### Problem to solve:
Please repeat, from the entries that follow, the lines from the one containing "-> [64,85,285,98] /project/g110/extpar/venv_daint/bin/activate" through the one containing "(413, 578) none" exactly, adding nothing.

─── Supplied information

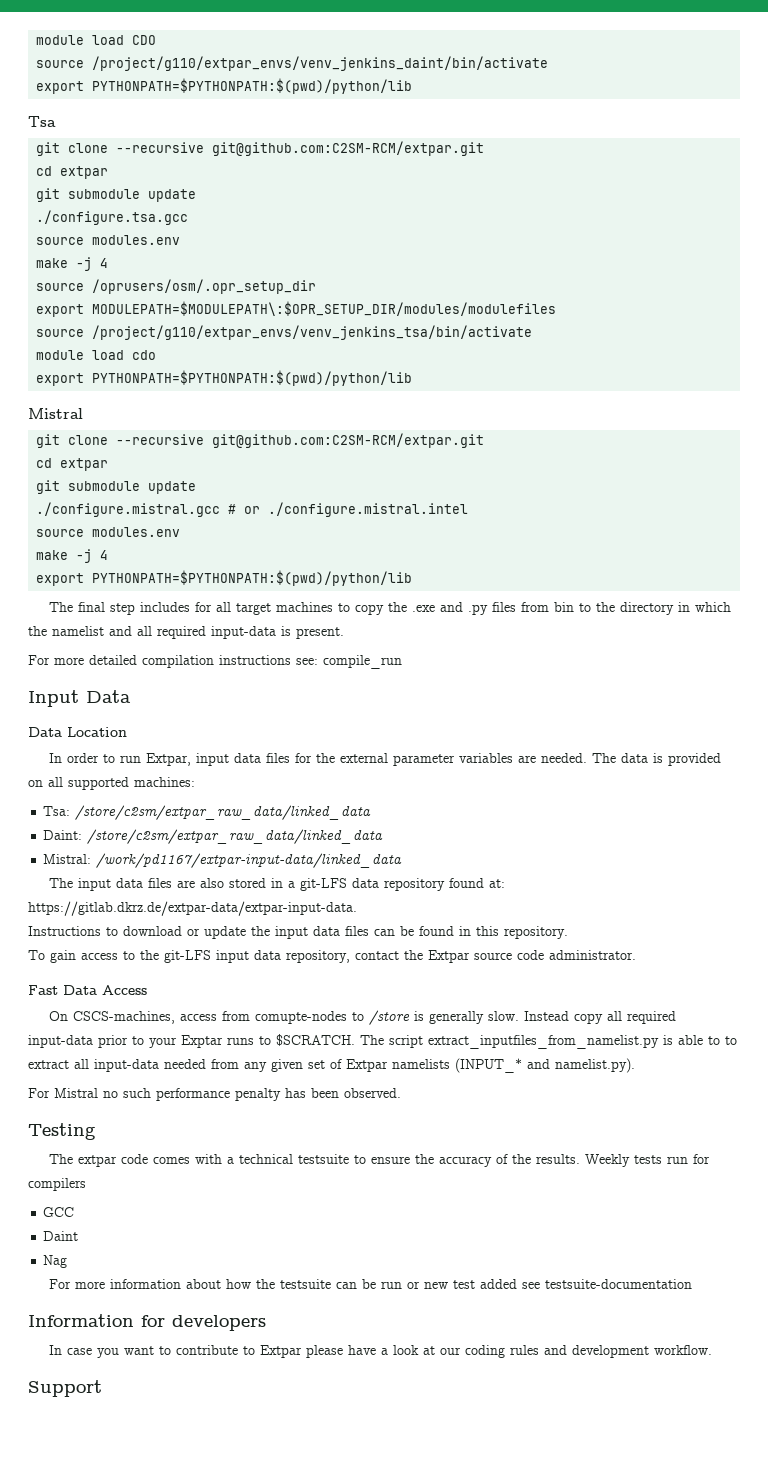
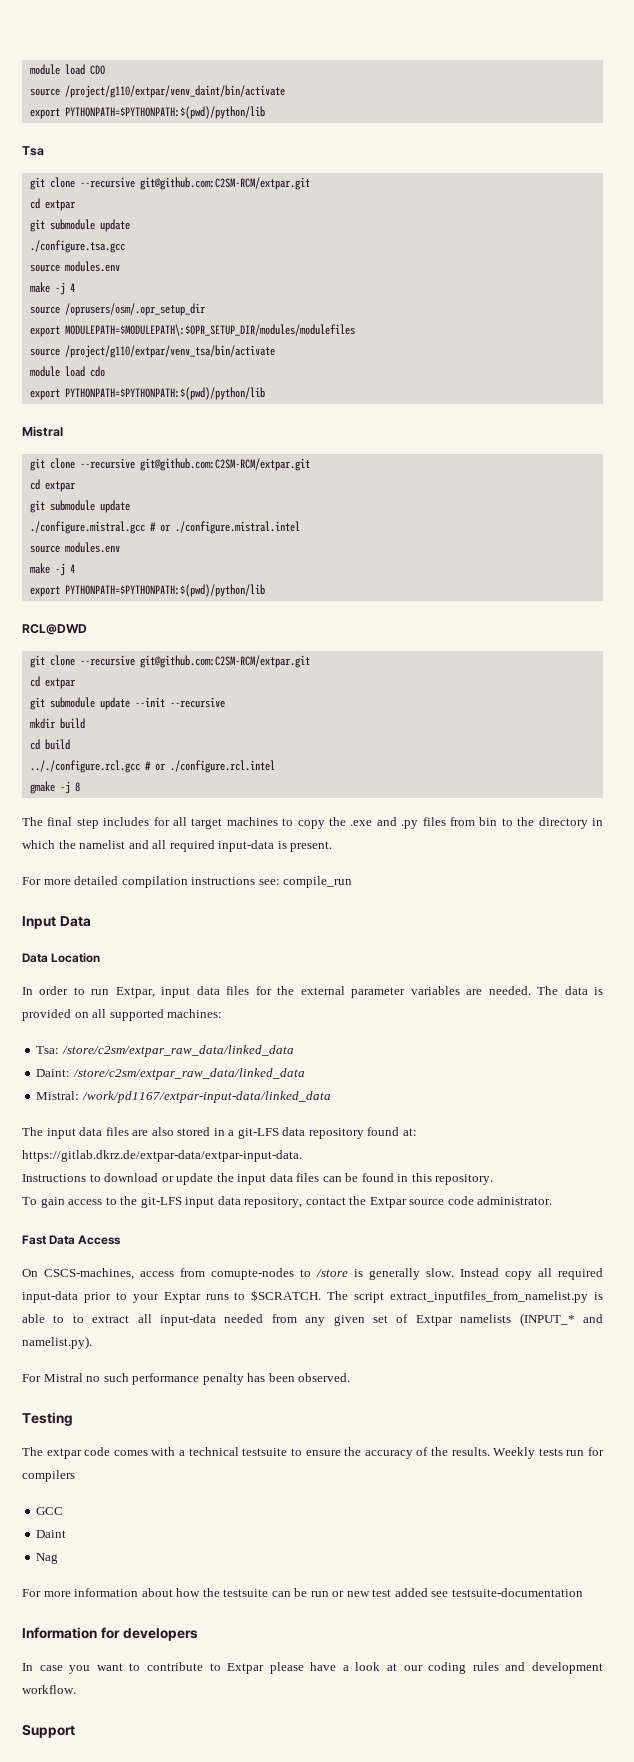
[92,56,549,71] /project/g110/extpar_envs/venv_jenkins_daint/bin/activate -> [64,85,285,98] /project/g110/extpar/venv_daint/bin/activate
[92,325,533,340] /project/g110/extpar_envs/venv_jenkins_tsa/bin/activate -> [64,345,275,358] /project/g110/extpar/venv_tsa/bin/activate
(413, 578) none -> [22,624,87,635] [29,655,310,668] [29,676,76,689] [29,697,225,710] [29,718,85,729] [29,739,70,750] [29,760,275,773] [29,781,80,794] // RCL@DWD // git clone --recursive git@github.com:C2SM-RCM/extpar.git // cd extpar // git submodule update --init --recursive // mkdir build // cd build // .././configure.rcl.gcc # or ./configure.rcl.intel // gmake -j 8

──────
─── Supplied information

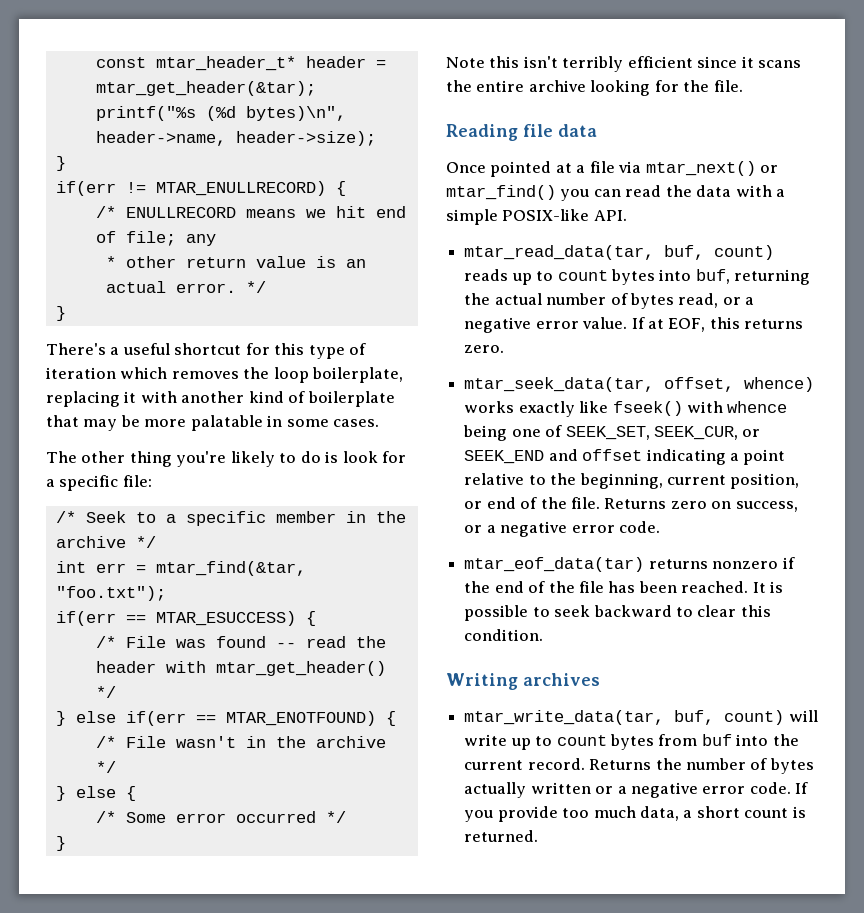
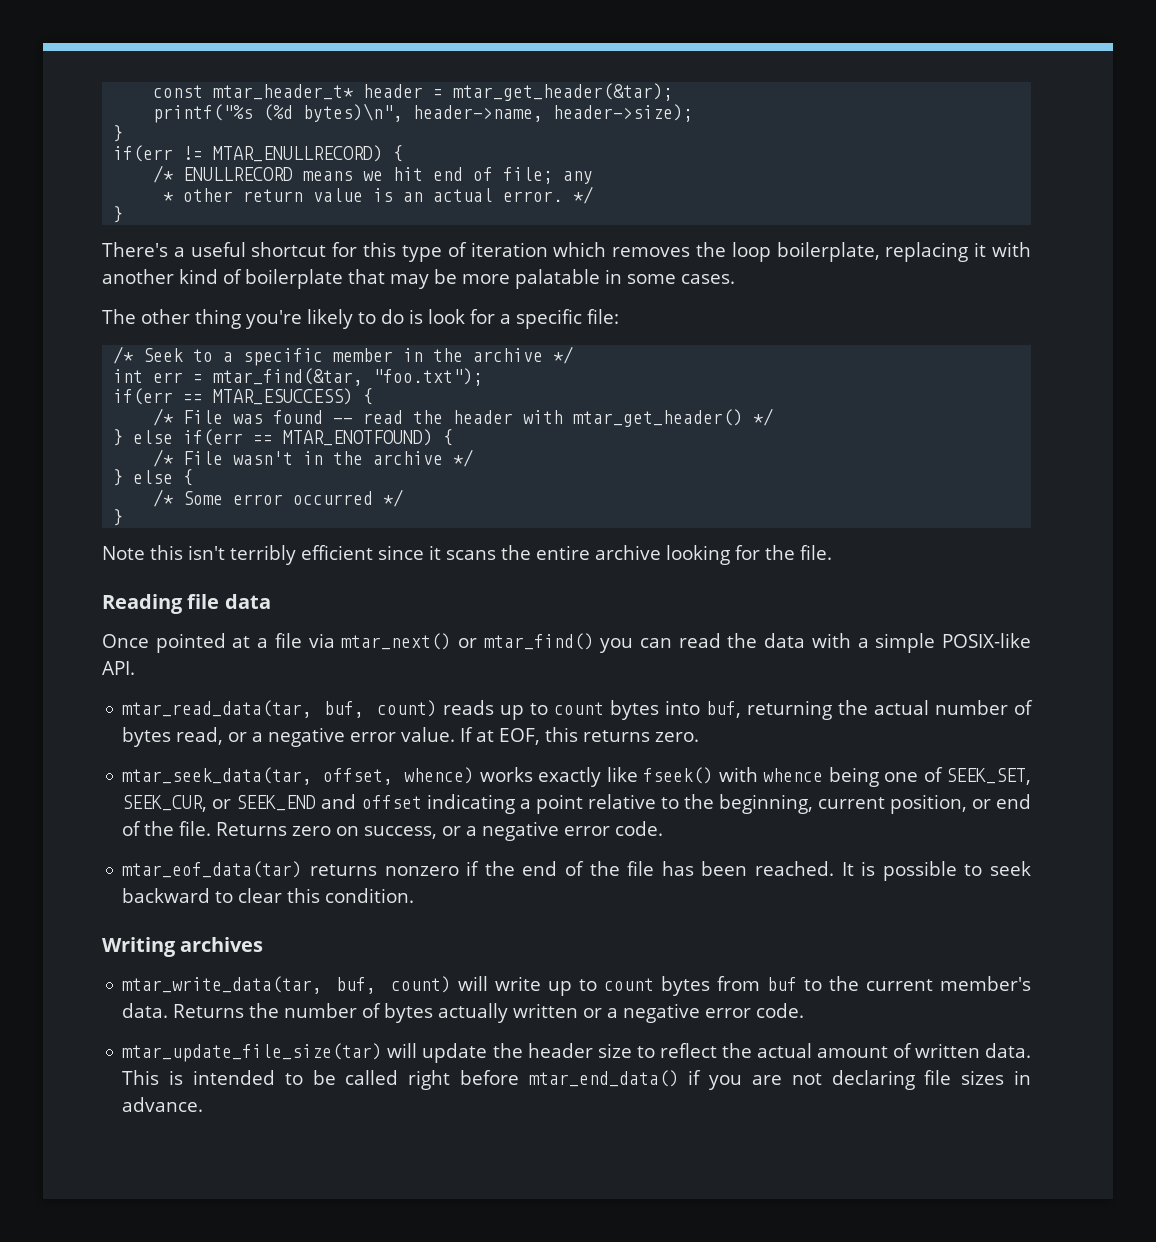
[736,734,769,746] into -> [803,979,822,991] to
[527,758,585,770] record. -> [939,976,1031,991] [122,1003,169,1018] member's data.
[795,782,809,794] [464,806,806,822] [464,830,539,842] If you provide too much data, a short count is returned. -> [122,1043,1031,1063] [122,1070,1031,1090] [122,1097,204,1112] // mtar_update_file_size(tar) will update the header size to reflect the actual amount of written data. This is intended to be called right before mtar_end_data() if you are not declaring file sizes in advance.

──────
─── Supplied information

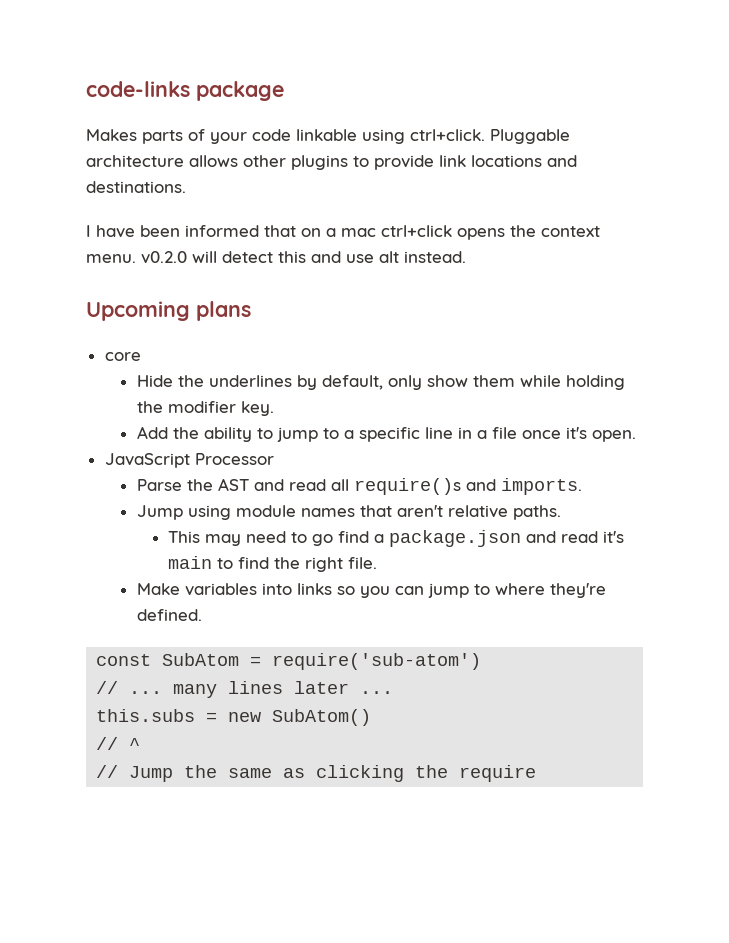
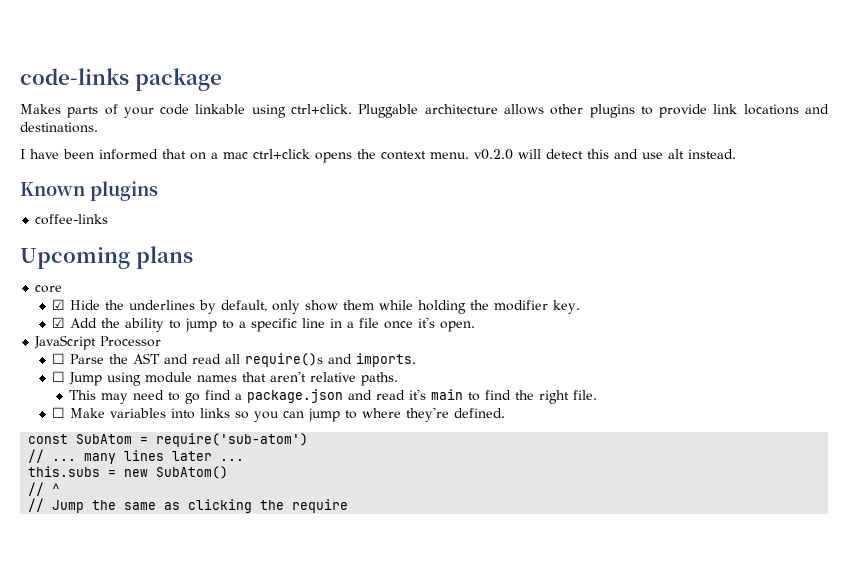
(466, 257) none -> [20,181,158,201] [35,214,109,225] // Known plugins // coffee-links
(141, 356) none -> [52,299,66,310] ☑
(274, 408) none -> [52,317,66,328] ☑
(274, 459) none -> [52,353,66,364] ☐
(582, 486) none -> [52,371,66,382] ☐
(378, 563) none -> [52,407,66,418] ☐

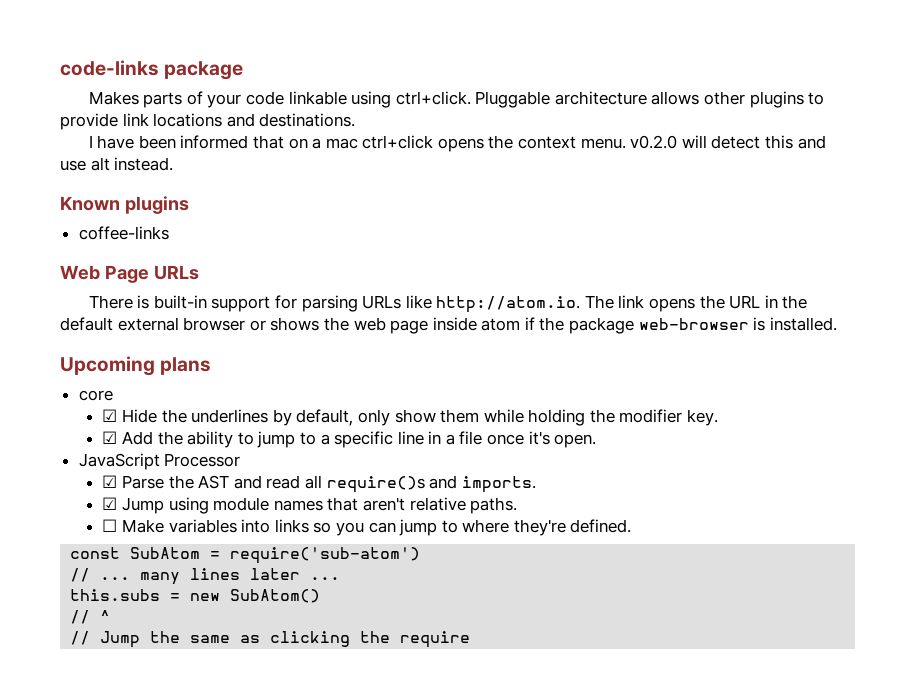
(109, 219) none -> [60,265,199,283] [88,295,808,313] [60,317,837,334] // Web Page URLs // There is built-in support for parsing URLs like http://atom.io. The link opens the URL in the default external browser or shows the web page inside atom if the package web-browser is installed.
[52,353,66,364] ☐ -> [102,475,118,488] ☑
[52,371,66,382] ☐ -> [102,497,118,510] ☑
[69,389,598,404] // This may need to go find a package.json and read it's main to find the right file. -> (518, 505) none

──────

### Worked solution:
[92,56,549,71] /project/g110/extpar_envs/venv_jenkins_daint/bin/activate -> [64,85,285,98] /project/g110/extpar/venv_daint/bin/activate
[92,325,533,340] /project/g110/extpar_envs/venv_jenkins_tsa/bin/activate -> [64,345,275,358] /project/g110/extpar/venv_tsa/bin/activate
(413, 578) none -> [22,624,87,635] [29,655,310,668] [29,676,76,689] [29,697,225,710] [29,718,85,729] [29,739,70,750] [29,760,275,773] [29,781,80,794] // RCL@DWD // git clone --recursive git@github.com:C2SM-RCM/extpar.git // cd extpar // git submodule update --init --recursive // mkdir build // cd build // .././configure.rcl.gcc # or ./configure.rcl.intel // gmake -j 8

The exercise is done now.